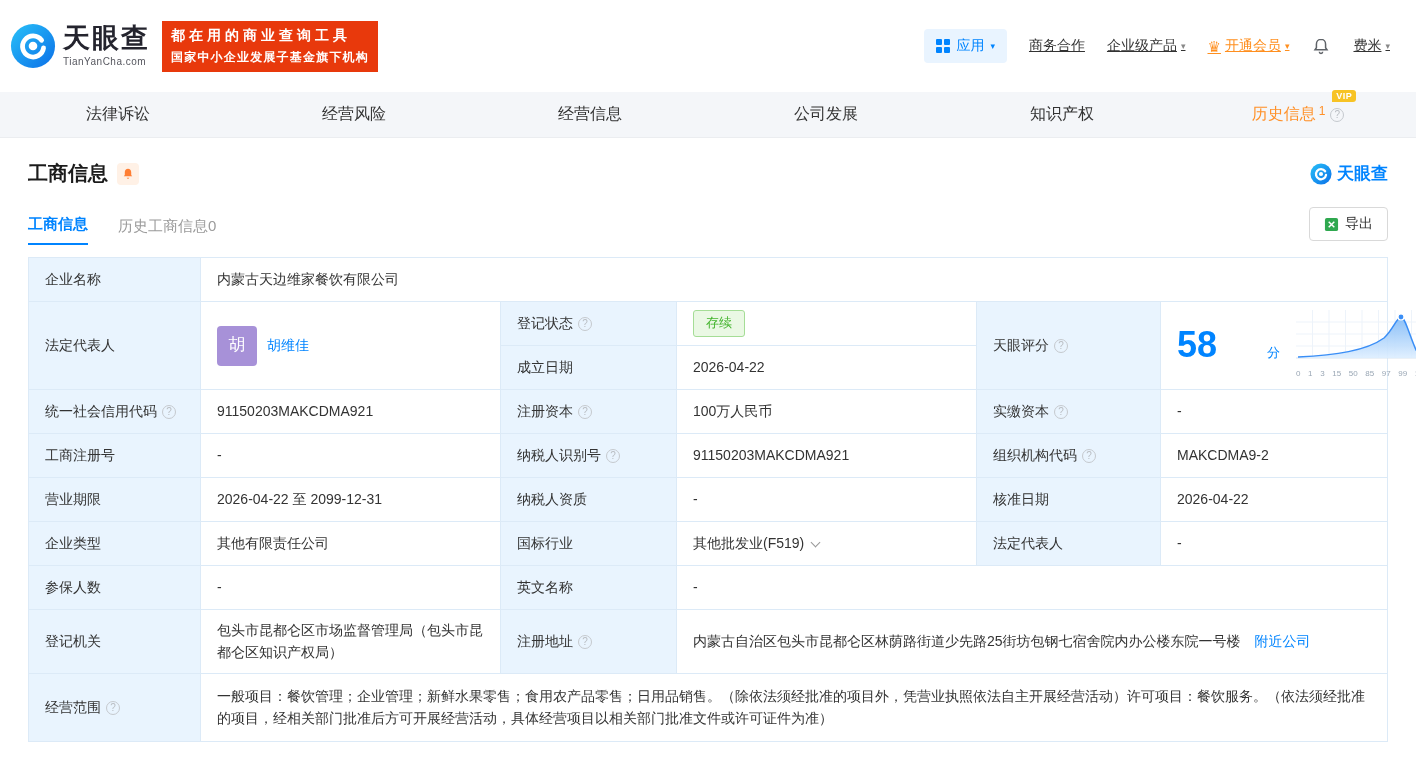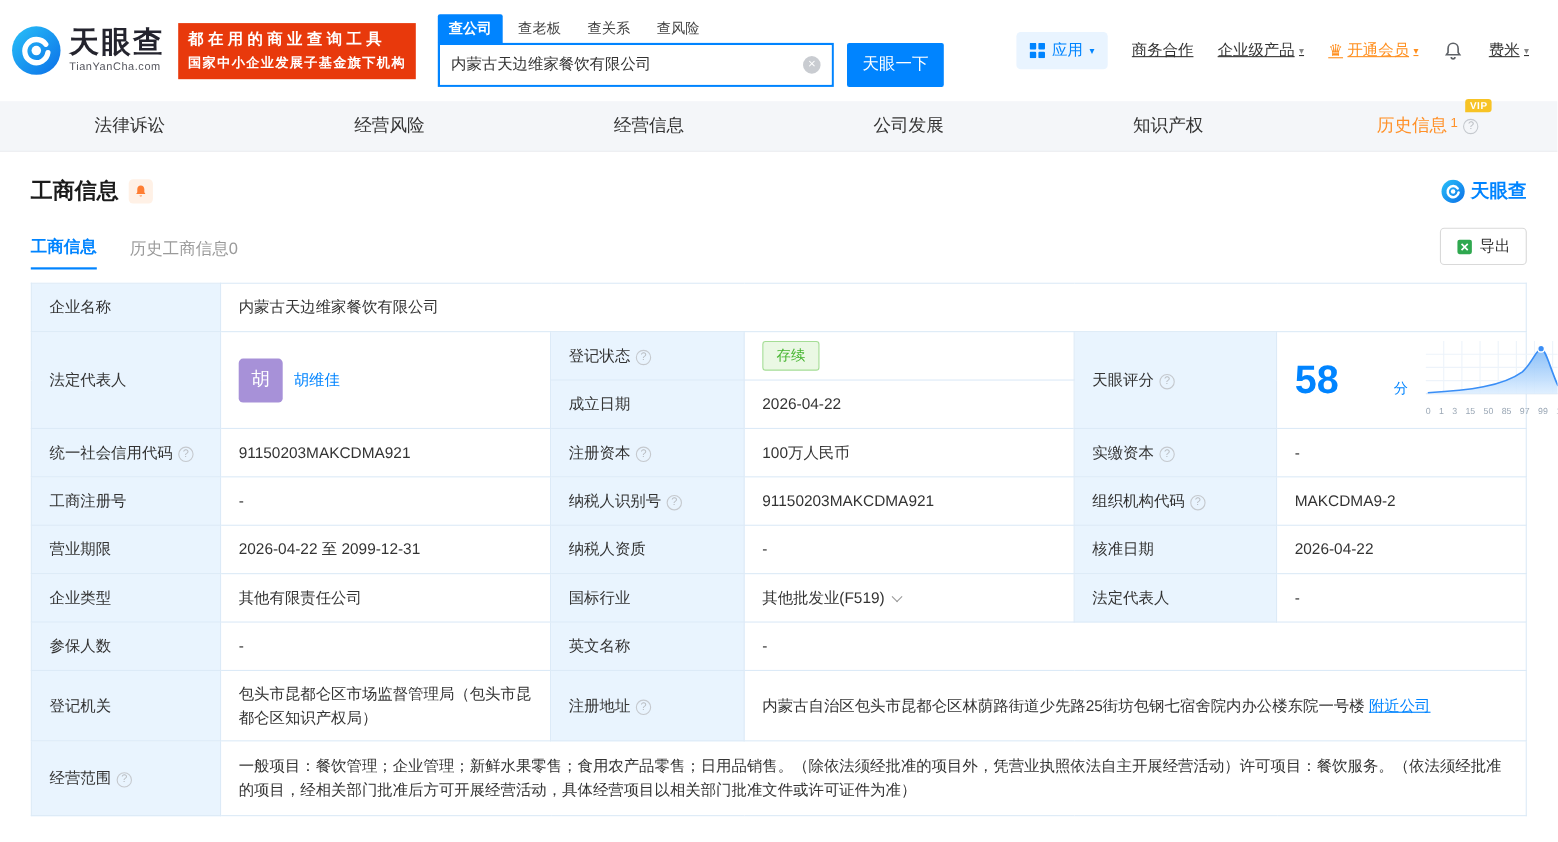"查公司" div.search-area { html: <div> <div> <span>查公司</span> <span>查老板</span> <span>查关系</span> <span>查风险</span> </div> <div> <div> <input> <span>×</span> </div> <button>天眼一下</button> </div> </div> -> none }
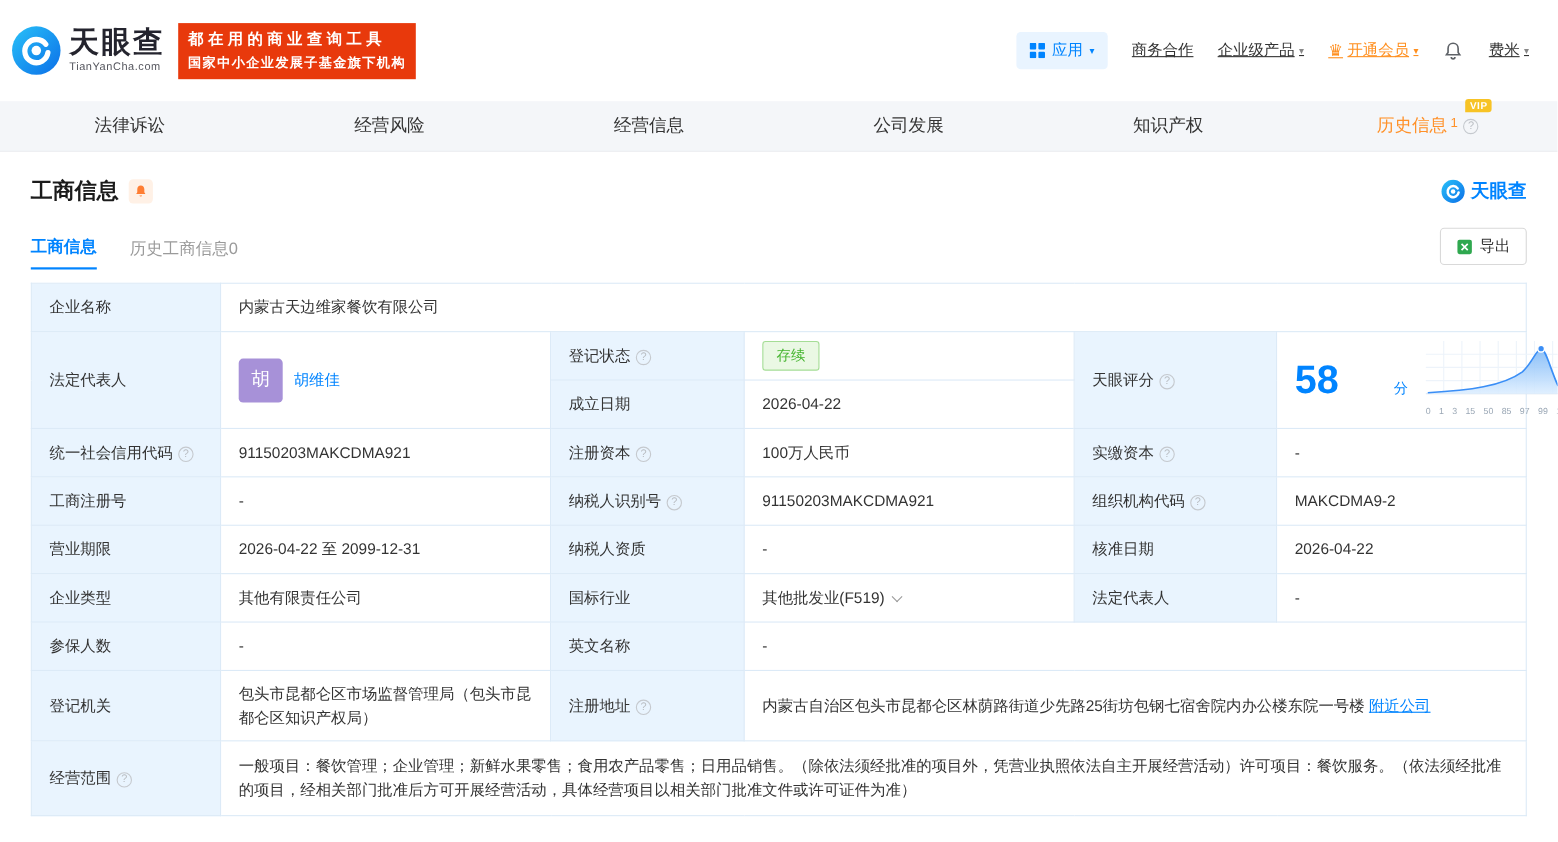"附近公司" .addr-link { margin-left: none -> 10px; text-decoration: underline -> none }
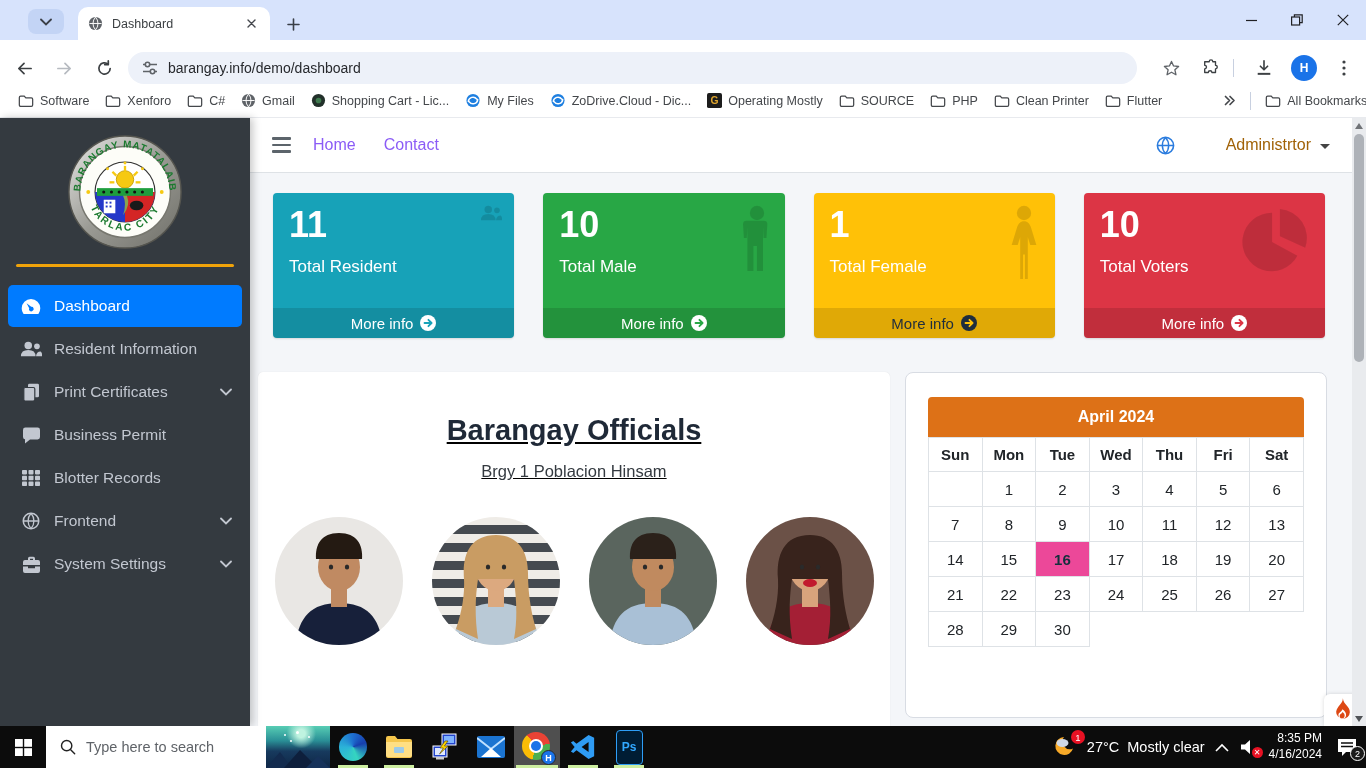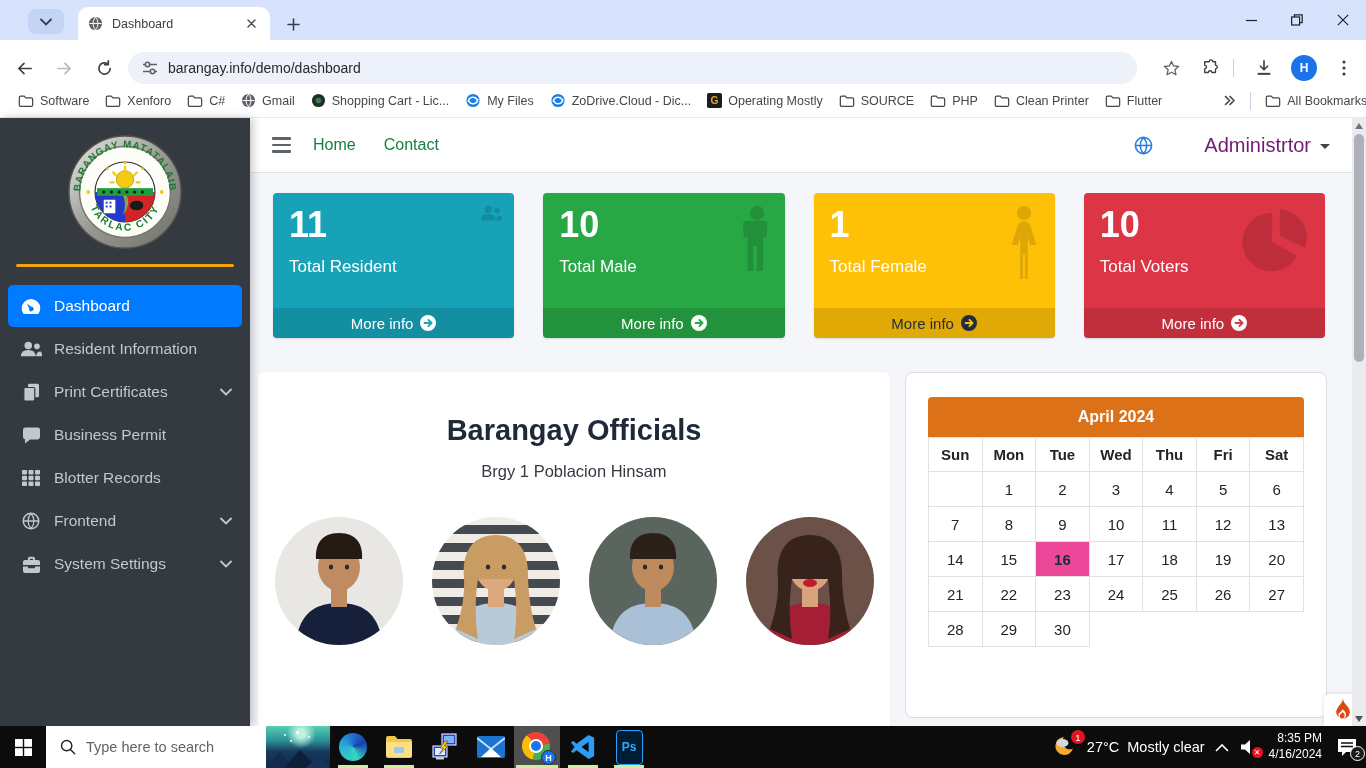"Home" .nav-link { color: #15803d -> #8b5cf6 }
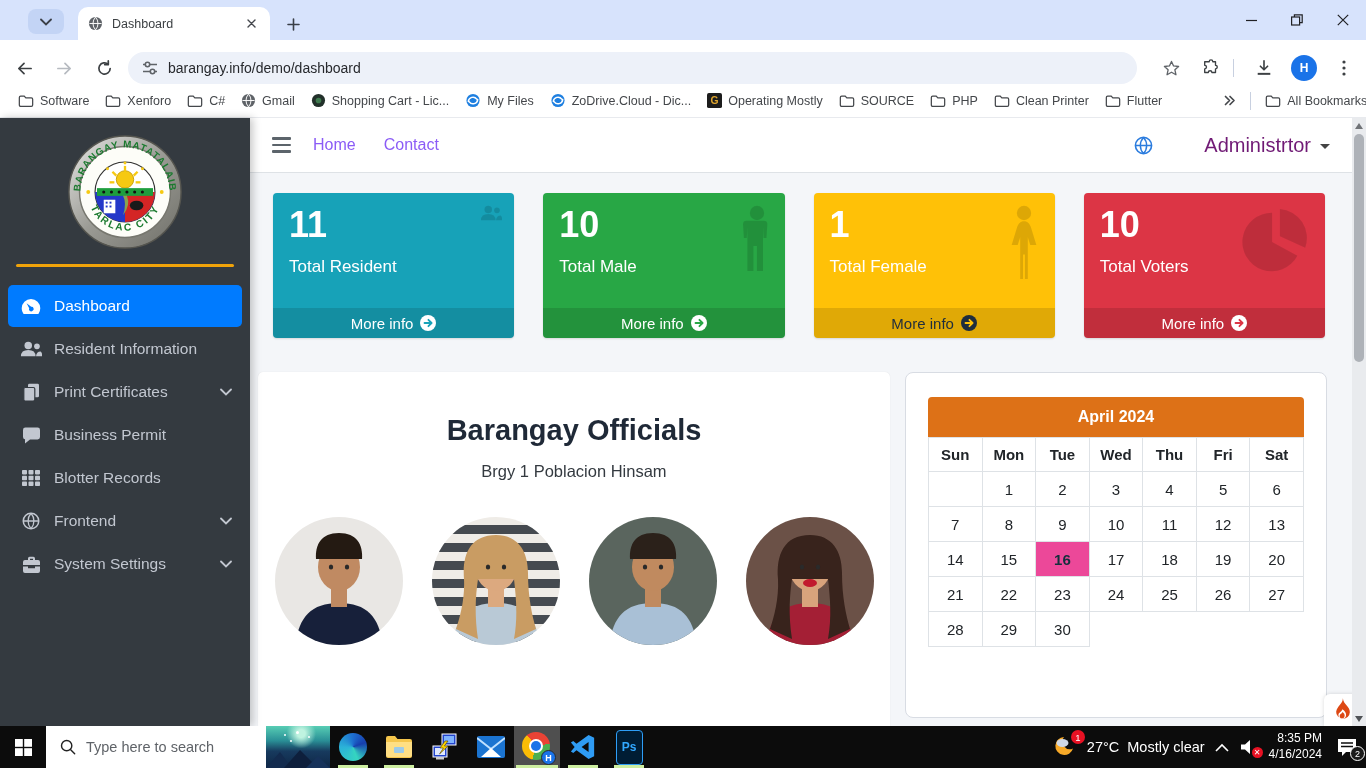"Administrtor" .admin-label { color: #701a75 -> #a16207; font-size: 20px -> 16px }
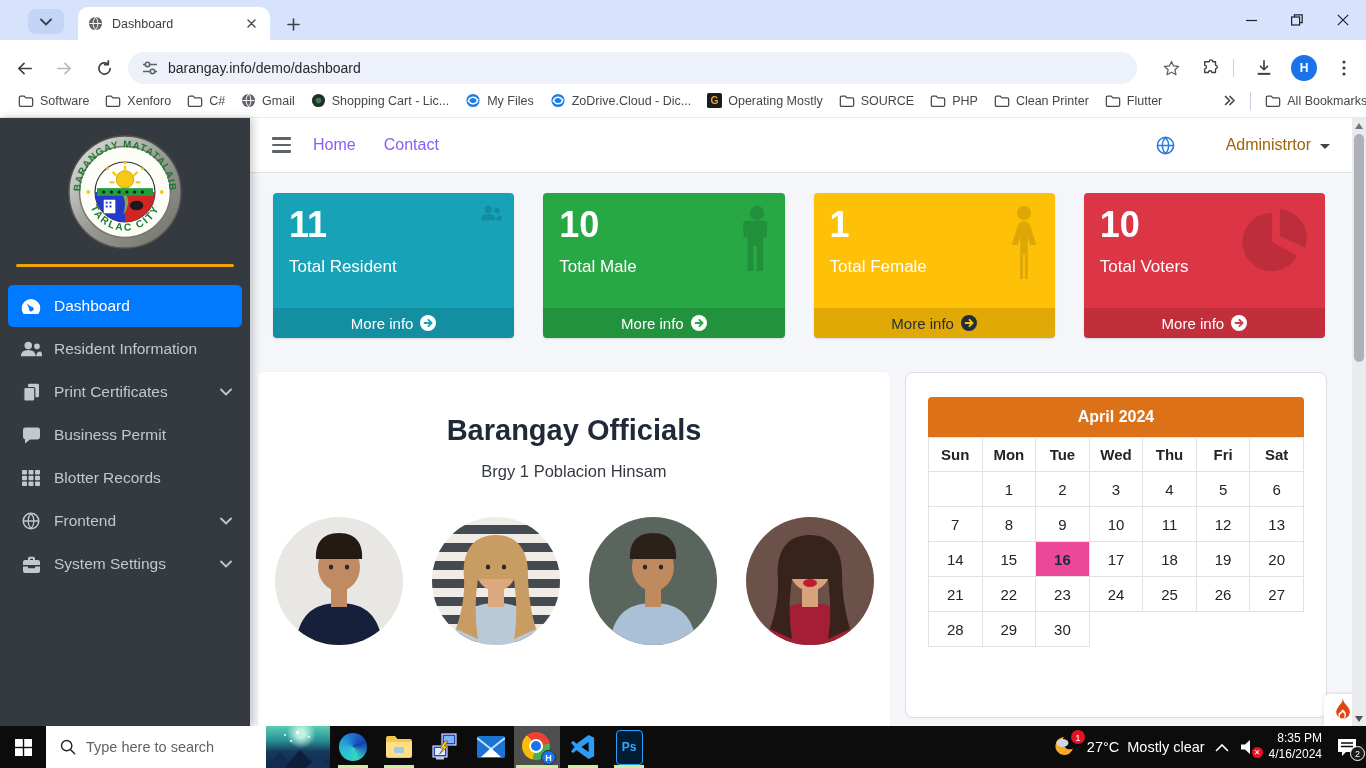"Barangay Officials" .officials { text-decoration: none -> underline }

══════

**TASK DETAILS:** The copy runs from the line containing "margin-left: none ->" through the last line of the material, both ends included. Reproduce those lines exactly and drop the pictures.

**COMPLETED EXERCISE:**
"附近公司" .addr-link { margin-left: none -> 10px; text-decoration: underline -> none }
"Home" .nav-link { color: #15803d -> #8b5cf6 }
"Administrtor" .admin-label { color: #701a75 -> #a16207; font-size: 20px -> 16px }
"Barangay Officials" .officials { text-decoration: none -> underline }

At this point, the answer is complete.